2nd solution of ICDAR 2021 Competition on Scientific Literature Parsing, Task B.

Overview

TableMASTER-mmocr

Contents

  1. About The Project
  2. Getting Started
  3. Usage
  4. Result
  5. License
  6. Acknowledgements

About The Project

This project presents our 2nd place solution for ICDAR 2021 Competition on Scientific Literature Parsing, Task B. We reimplement our solution by MMOCR,which is an open-source toolbox based on PyTorch. You can click here for more details about this competition. Our original implementation is based on FastOCR (one of our internal toolbox similar with MMOCR).

Method Description

In our solution, we divide the table content recognition task into four sub-tasks: table structure recognition, text line detection, text line recognition, and box assignment.
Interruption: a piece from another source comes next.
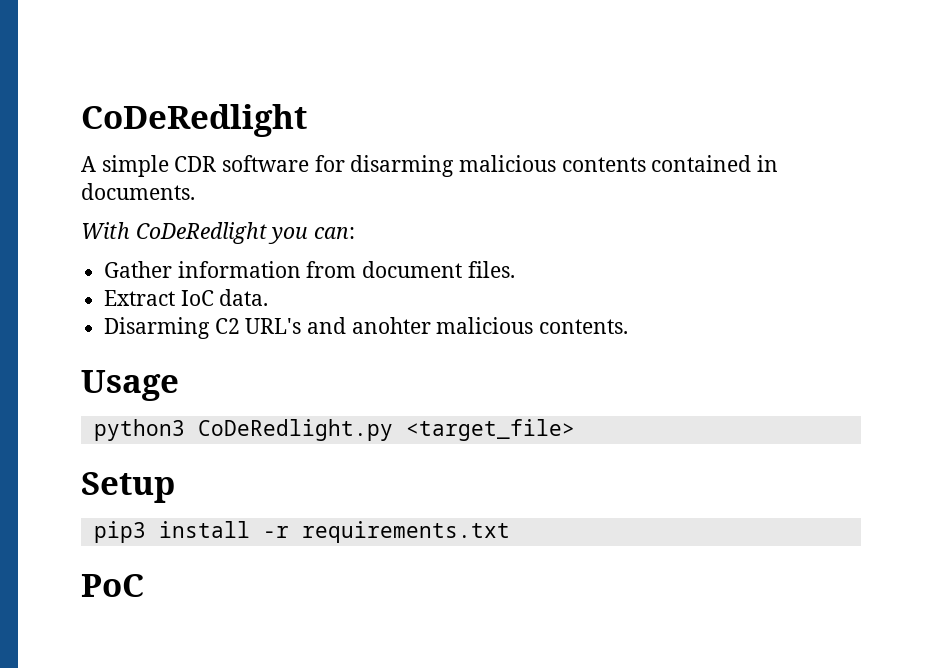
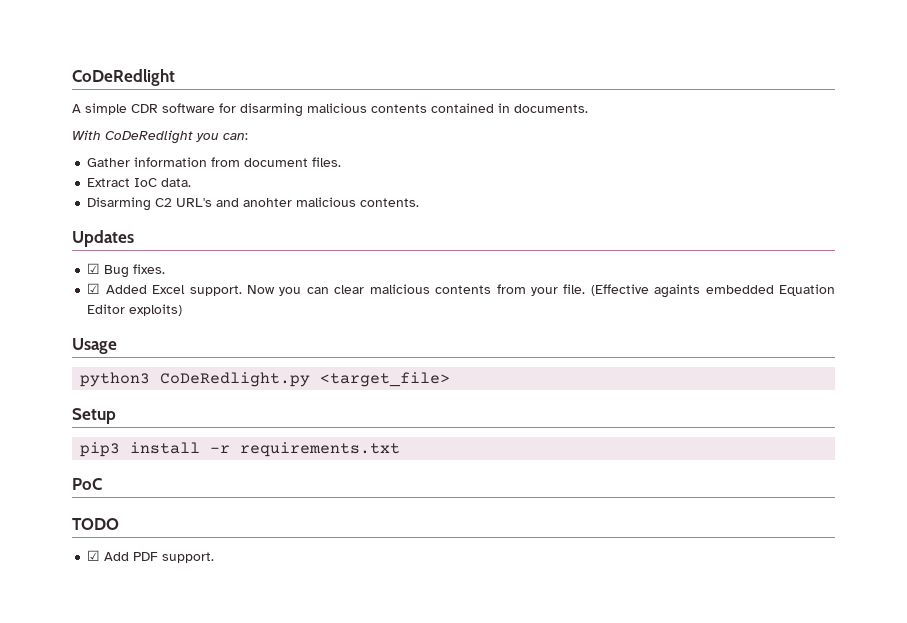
(629, 326) none -> [72,230,134,247] [87,263,166,278] [87,283,836,298] [87,304,183,316] // Updates // ☑ Bug fixes. // ☑ Added Excel support. Now you can clear malicious contents from your file. (Effective againts embedded Equation Editor exploits)
(144, 585) none -> [72,518,119,530] [87,550,215,563] // TODO // ☑ Add PDF support.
Based on MASTER, we propose a novel table structure recognition architrcture, which we call TableMASTER. The difference between MASTER and TableMASTER will be shown below. You can click here for more details about this solution.

MASTER's architecture

Dependency

Getting Started

Prerequisites

  • Competition dataset PubTabNet, click here for downloading.
  • About PubTabNet, check their github and paper.
  • About the metric TEDS, see github

Installation

  1. Install mmdetection. click here for details.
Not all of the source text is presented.